The University of Arkansas Press is proud to announce the forthcoming publication of Águila: The Vision, Life, Death, and Rebirth of a Two-Spirit Shaman in the Ozark Mountains by María Cristina Moroles and Lauri Umansky.

In Águila: The Vision, Life, Death, and Rebirth of a Two-Spirit Shaman in the Ozark Mountains, María Cristina Moroles traces the path of her extraordinary life from the streets of Dallas to the wilderness of the Arkansas Ozarks, where she has resided for fifty years. Hailing from a large Indigenous and Mexican American family in Texas, Moroles apprentices herself to healers and shamans across the Americas as she follows the spiritual vision that leads her to establish a mountaintop sanctuary for women and children of color in a notoriously insular location in the Ozark Mountains. This is a survivor’s tale, and a back-to-the-lander’s tale, unlike any other. From early traumas to countercultural rebellion and profound spiritual awakening, Moroles recounts milestones that earn her the ceremonial names SunHawk and Águila, as she builds a sustainable community off the grid, atop a mountain otherwise uninhabited by human life. Águila tells the truth of one woman’s search for freedom and all women’s quest for dignity as it celebrates the healing powers of nature.

María Cristina Moroles is matriarch of Arco Iris, a healing sanctuary in the Ozark Mountains originally established for women and children of color and the queer community and now open to all people seeking healing. Moroles lives on the five-hundred-acre wilderness preserve in community with her children, Jennifer and Mario; visiting students; and other resident stewards. Also known by the ceremonial name Águila, she incorporates her Indigenous and Mexican American heritage in her work as a curandera, master massage therapist, and shaman. She is co-founder of the Arco Iris Earth Care Project.

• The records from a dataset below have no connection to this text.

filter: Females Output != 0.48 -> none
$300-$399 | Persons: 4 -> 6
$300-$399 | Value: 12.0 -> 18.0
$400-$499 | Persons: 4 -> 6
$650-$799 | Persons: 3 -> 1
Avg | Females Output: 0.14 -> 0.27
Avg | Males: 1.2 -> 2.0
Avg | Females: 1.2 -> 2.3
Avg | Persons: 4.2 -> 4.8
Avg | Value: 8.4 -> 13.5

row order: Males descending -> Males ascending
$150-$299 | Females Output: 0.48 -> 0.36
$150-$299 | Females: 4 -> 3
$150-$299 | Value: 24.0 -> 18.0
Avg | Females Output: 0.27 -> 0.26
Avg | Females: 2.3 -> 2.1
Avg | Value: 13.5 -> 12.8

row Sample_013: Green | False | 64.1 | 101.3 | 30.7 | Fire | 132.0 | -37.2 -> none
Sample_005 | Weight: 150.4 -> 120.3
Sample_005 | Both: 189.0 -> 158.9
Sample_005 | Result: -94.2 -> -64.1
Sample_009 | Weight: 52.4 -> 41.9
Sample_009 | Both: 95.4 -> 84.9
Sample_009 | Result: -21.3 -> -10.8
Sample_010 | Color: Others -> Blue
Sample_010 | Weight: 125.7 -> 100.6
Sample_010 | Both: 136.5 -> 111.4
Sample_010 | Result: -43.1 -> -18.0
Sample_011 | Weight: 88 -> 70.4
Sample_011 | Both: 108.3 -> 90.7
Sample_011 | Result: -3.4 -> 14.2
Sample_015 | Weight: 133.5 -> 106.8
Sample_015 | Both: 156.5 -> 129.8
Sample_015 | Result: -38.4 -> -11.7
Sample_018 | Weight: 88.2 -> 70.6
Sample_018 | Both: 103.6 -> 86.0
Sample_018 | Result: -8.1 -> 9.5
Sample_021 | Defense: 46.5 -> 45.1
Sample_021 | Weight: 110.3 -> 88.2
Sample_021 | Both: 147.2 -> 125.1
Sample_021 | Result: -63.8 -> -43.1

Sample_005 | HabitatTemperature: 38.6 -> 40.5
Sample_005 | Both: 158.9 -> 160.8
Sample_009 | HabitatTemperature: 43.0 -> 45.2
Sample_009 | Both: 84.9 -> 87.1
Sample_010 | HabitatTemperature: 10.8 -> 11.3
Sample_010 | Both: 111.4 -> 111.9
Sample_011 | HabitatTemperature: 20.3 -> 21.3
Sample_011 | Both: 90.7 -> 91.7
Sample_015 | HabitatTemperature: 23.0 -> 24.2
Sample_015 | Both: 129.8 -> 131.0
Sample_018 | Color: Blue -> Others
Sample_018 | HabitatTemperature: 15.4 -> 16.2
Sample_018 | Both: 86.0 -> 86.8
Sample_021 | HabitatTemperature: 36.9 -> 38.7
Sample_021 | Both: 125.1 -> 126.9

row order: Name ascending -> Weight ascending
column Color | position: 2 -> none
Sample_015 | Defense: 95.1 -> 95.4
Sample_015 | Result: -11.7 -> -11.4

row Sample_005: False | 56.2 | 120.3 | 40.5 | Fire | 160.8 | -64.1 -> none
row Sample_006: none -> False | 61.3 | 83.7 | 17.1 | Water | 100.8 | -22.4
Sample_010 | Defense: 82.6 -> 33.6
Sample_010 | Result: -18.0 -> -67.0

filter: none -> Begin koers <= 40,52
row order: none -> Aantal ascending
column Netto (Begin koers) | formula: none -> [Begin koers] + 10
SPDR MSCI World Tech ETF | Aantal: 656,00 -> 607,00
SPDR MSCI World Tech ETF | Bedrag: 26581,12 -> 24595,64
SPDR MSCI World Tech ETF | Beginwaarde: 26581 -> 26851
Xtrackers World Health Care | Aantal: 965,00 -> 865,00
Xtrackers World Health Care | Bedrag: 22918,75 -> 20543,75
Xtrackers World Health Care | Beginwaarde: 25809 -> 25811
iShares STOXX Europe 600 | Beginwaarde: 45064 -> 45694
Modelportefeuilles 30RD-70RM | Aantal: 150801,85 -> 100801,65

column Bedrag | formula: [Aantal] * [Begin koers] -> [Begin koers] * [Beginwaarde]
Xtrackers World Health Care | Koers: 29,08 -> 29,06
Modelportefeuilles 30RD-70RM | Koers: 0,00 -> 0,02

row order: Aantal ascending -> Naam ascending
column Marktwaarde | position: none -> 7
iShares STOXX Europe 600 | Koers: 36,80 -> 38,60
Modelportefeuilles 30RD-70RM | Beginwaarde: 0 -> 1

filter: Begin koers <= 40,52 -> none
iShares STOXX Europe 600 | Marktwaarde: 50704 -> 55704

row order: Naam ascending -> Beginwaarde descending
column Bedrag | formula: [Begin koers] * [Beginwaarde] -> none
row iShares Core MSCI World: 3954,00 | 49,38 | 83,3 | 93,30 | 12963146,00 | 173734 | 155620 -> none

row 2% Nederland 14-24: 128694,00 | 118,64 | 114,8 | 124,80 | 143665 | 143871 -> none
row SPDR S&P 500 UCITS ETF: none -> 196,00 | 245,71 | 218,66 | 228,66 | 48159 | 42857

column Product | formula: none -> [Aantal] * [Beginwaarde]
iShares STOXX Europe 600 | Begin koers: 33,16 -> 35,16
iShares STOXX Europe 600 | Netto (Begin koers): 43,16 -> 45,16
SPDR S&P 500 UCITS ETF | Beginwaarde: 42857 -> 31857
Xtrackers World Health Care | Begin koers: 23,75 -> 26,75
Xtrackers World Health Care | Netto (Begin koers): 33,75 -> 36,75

 Lauri Umansky teaches history and directs the Heritage Studies PhD Program at Arkansas State University. Her books include Motherhood Reconceived: Feminism and the Legacies of the Sixties, Naked Is the Best Disguise (pseud. Lauri Lewin), “Bad” Mothers: The Politics of Blame in Twentieth-Century America, Impossible to Hold: Women and Culture in the 1960s, and The New Disability History: American Perspectives.

Águila will be published in January 2024.